### [ACTIVITY]
How many lines in the data below have the string "collapse"? Reply with the number alone.

### [Code change snippets]
-- -- --
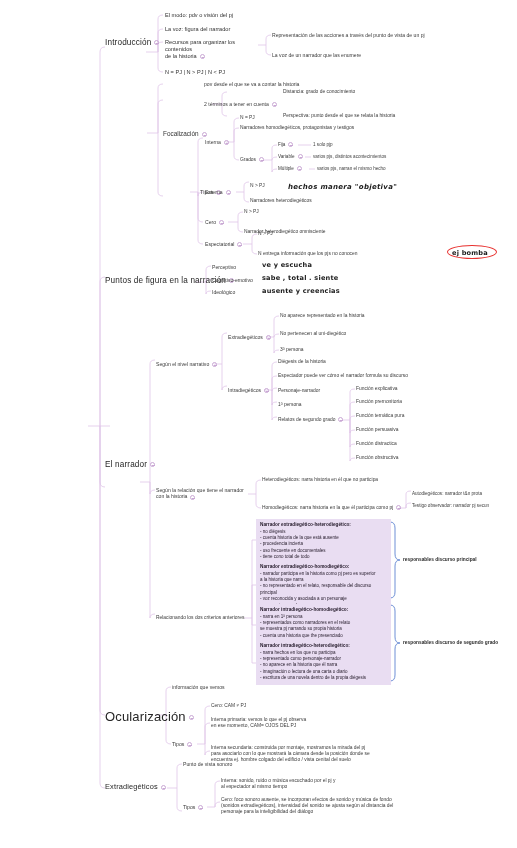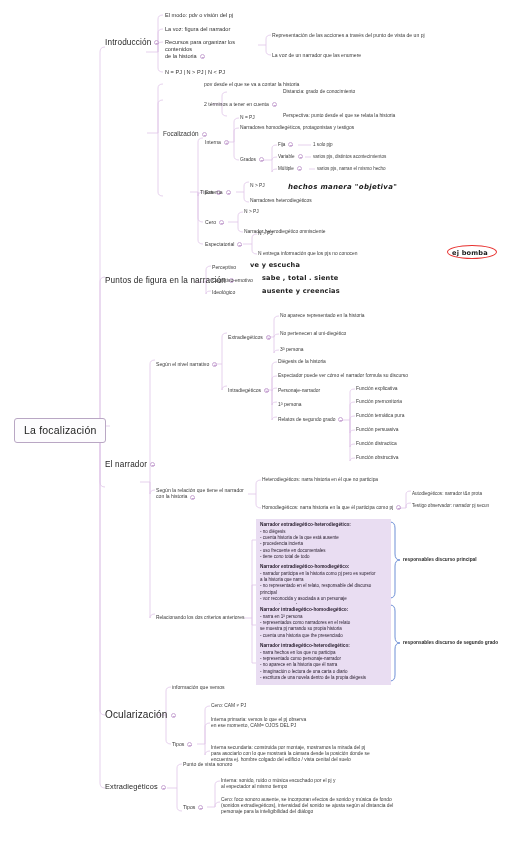--- a/index.html
+++ b/index.html
@@ -277,7 +277,7 @@
 
   <div class="node lvl1" style="left:105px; top:276px;"><span>Puntos de figura en la narración</span><span class="collapse"></span></div>
   <div class="node lvl3" style="left:212px; top:264px;">Perceptivo</div>
-  <div class="node hand2" style="left:250px; top:261px;">ve  y  escucha</div>
+  <div class="node hand2" style="left:262px; top:261px;">ve  y  escucha</div>
   <div class="node lvl3" style="left:212px; top:277px;">Cognitivo-emotivo</div>
   <div class="node hand2" style="left:262px; top:274px;">sabe , total . siente</div>
   <div class="node lvl3" style="left:212px; top:289px;">Ideológico</div>

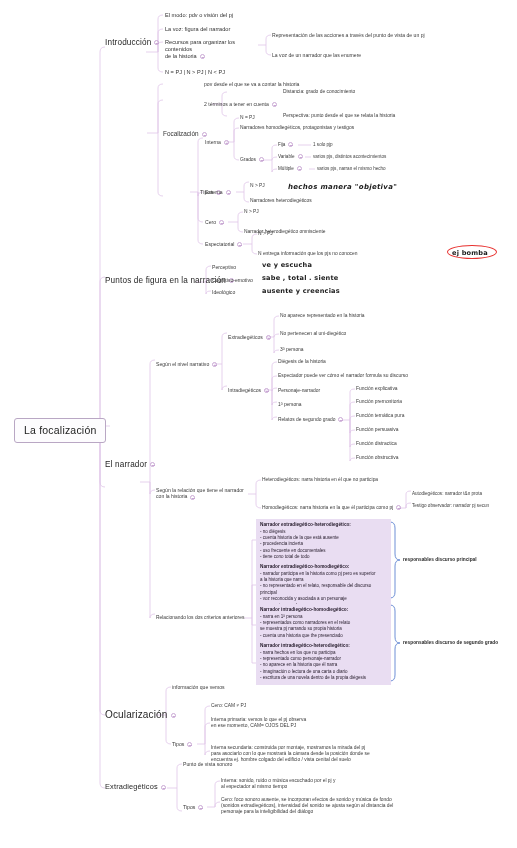--- a/index.html
+++ b/index.html
@@ -230,7 +230,6 @@
     </g>
   </svg>
 
-  <div class="node root" style="left:14px; top:418px;">La focalización</div>
 
   <div class="node lvl1" style="left:105px; top:38px;"><span>Introducción</span><span class="collapse"></span></div>
   <div class="node lvl2" style="left:165px; top:12px;">El modo: pdv o visión del pj</div>

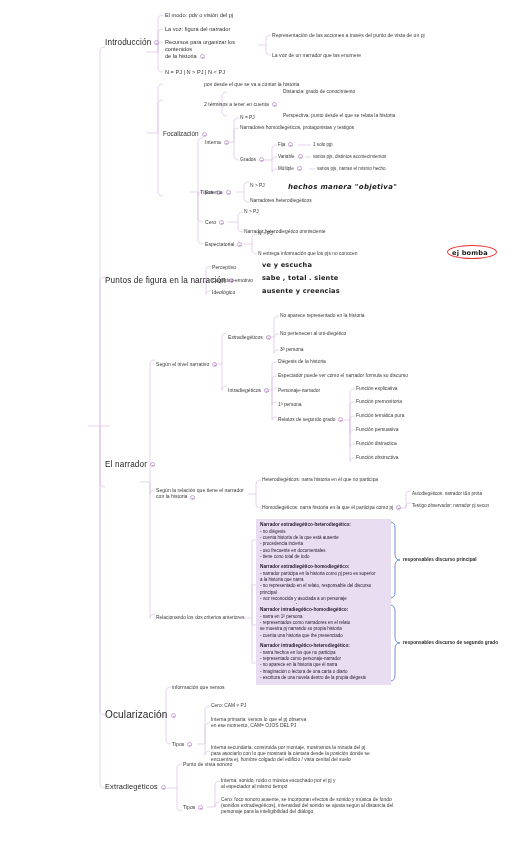--- a/index.html
+++ b/index.html
@@ -339,7 +339,7 @@
   <div class="brace-label" style="left:403px; top:557px;">responsables discurso principal</div>
   <div class="brace-label" style="left:403px; top:640px;">responsables discurso de segundo grado</div>
 
-  <div class="node lvl1" style="left:105px; top:709px; font-size:10px;"><span>Ocularización</span><span class="collapse"></span></div>
+  <div class="node lvl1" style="left:105px; top:709px; font-size:13px;"><span>Ocularización</span><span class="collapse"></span></div>
   <div class="node lvl3" style="left:172px; top:684px;">información que vemos</div>
   <div class="node lvl3" style="left:172px; top:741px;"><span>Tipos</span><span class="collapse"></span></div>
   <div class="node lvl4" style="left:211px; top:703px;">Cero: CAM ≠ PJ</div>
-- -- --
### [FINISHED EXERCISE]
5